In this little scraper we provide a list of producthunt.com product urls and have our scraper collect and parse basic product data from each one of them.

Scraper results example
[
  {
    "url": "https://www.producthunt.com/posts/notion-8",
    "name": "Notion",
    "subtitle": "Artificial intelligence-powered email.",
    "tags": [
      "Android",
      "iPhone",
      "Email"
    ],
    "votes": "0,650"
  },
  {
    "url": "https://www.producthunt.com/posts/obsidian-4",
    "name": "Obsidian",
    "subtitle": "A powerful knowledge base that works on local Markdown files",
    "tags": [
      "Productivity",
      "Note"
    ],
    "votes": "0,706"
  },
  {
    "url": "https://www.producthunt.com/posts/evernote",
    "name": "Evernote",
    "subtitle": "Note taking made easy",
    "tags": [
      "Android",
      "iPhone",
      "iPad"
    ],
    "votes": "299"
  }
]

Thanks to the rich python's ecosystem, we've accomplished this single page scraper in under 39 lines of code - awesome!

Further, let's modify our script, so it finds product urls by itself by scraping producthunt.com topics. For example, /topics/productivity contains a list of products that are intended to boost digital productivity:

from urllib.parse import urljoin

def parse_topic(response):
    tree = Selector(text=response.text)
    # get product relative urls:
    urls = tree.xpath("//li[contains(@class,'styles_item')]/a/@href").getall()
    # turn relative urls to absolute urls and return them
    return [urljoin(response.url, url) for url in urls]

def scrape_topic(topic):
    with httpx.Client(headers=DEFAULT_HEADERS) as session:
        response = session.get(f"https://www.producthunt.com/topics/{topic}")
        return parse_topic(response)

if __name__ == '__main__':
    urls = scrape_topic("productivity")
    results = scrape_products(urls)
    print(json.dumps(results, indent=2))

Now we have a full scraping loop: we retrieve product urls from a directory page and then scrape each of them individually!

Wou could further improve this scraper with paging support as now we're only scraping the first page of topics, implement error and failure handling as well as some tests.

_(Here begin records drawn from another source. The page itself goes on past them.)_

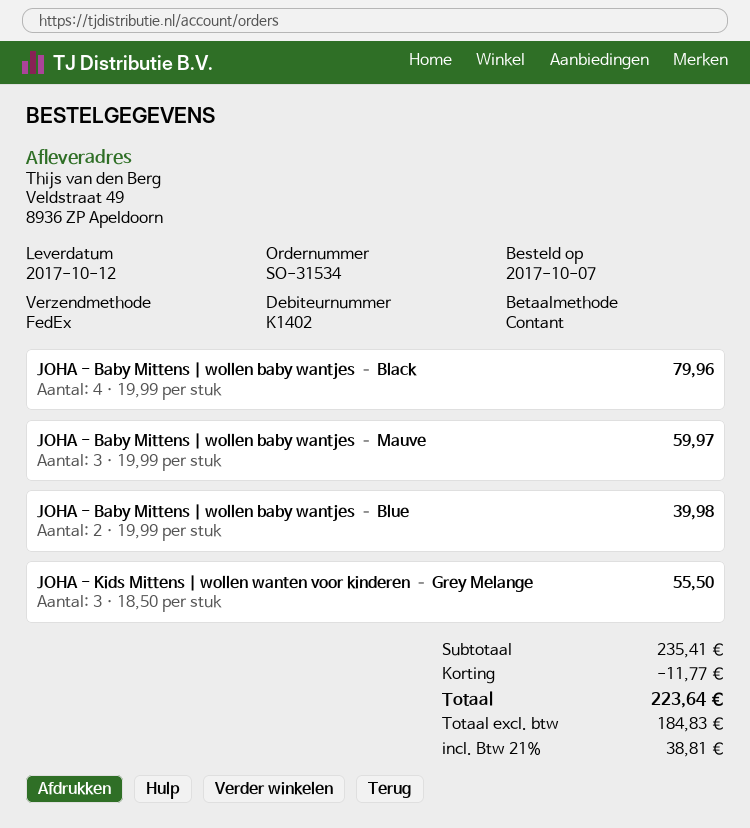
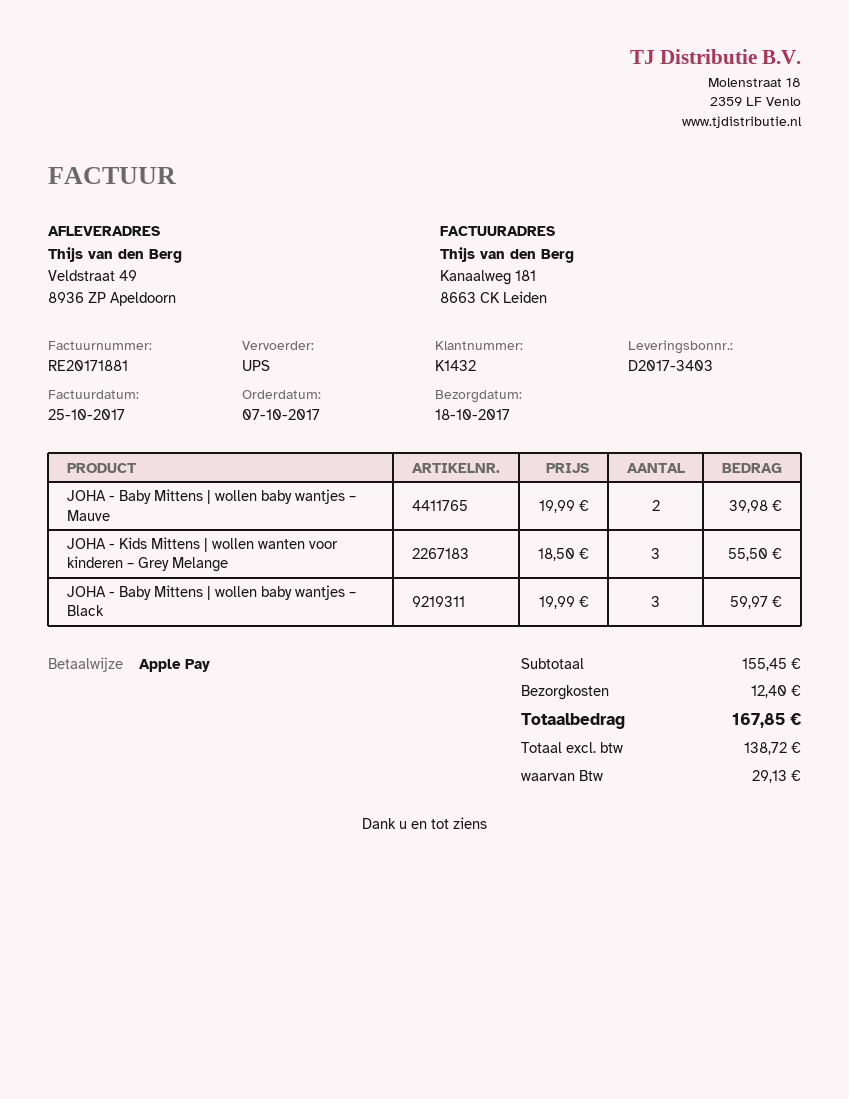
delivery date: 2017-10-12 -> 2017-10-18
customer number: K1402 -> K1432
payment method: cash -> Apple Pay
shipping method: FedEx -> UPS
JOHA - Baby Mittens | wollen baby wantjes – Black: 4 x 19.99 = 79.96 -> 3 x 19.99 = 59.97
JOHA - Baby Mittens | wollen baby wantjes – Mauve: 3 x 19.99 = 59.97 -> 2 x 19.99 = 39.98
JOHA - Baby Mittens | wollen baby wantjes – Blue: 2 x 19.99 = 39.98 -> none
subtotal: 235.41 -> 155.45
discount: 11.77 -> none
shipping: none -> 12.40
net: 184.83 -> 138.72
tax: 38.81 -> 29.13
total: 223.64 -> 167.85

That being said this is a good entry point into web scraping world as we tried out many thing we've covered in this article like header faking, using client sessions and parsing xpath/css with css/xpath selectors.

Challenges

When it comes to web scraping challenges we can put in them in to few distinct categories:

Dynamic Content

In this article we used HTTP clients to retrieve data, however our python environment is not a web browser and it can't execute complex javascript powered behavior some websites use. Most common example of this is dynamic data loading when page URL doesn't change but clicking a button changes some data on the page. To scrape this we either need to reverse engineer the website's javascript behavior or use web browser automation with headless browsers.

Scraping Dynamic Websites Using Browser

For browser usage in web scraping see our full introduction article which covers the most popular tools Selenium, Puppeteer and Playwright

Scraping Dynamic Websites Using Browser

Connection Blocking

Unfortunately, not every website tolerates web scraping and often blocks them. To avoid this, we need to ensure that our web scraper looks and behaves like a web browser user. We've taken a look at using web browser headers to accomplish this but there's much more to it.

Parsing Content

Even though HTML content is machine parsable many website developers don't create it with this intention. So, we might encounter HTML files that are really difficult to digest. XPATH and CSS selectors are really powerful and combined with regular expression or natural language parsing we can confidently extract any data an HTML could present. If you're stuck with parsing we highly recommend #xpath and #css-selectors tags on stackoverflow.

Web Scraper Scaling

There's a lot of data online and while scraping few documents is easy, scaling that to thousands and millions of http requests and documents can quickly introduce a lot of challenges ranging from web scraper blocking to handling multiple concurrent connections.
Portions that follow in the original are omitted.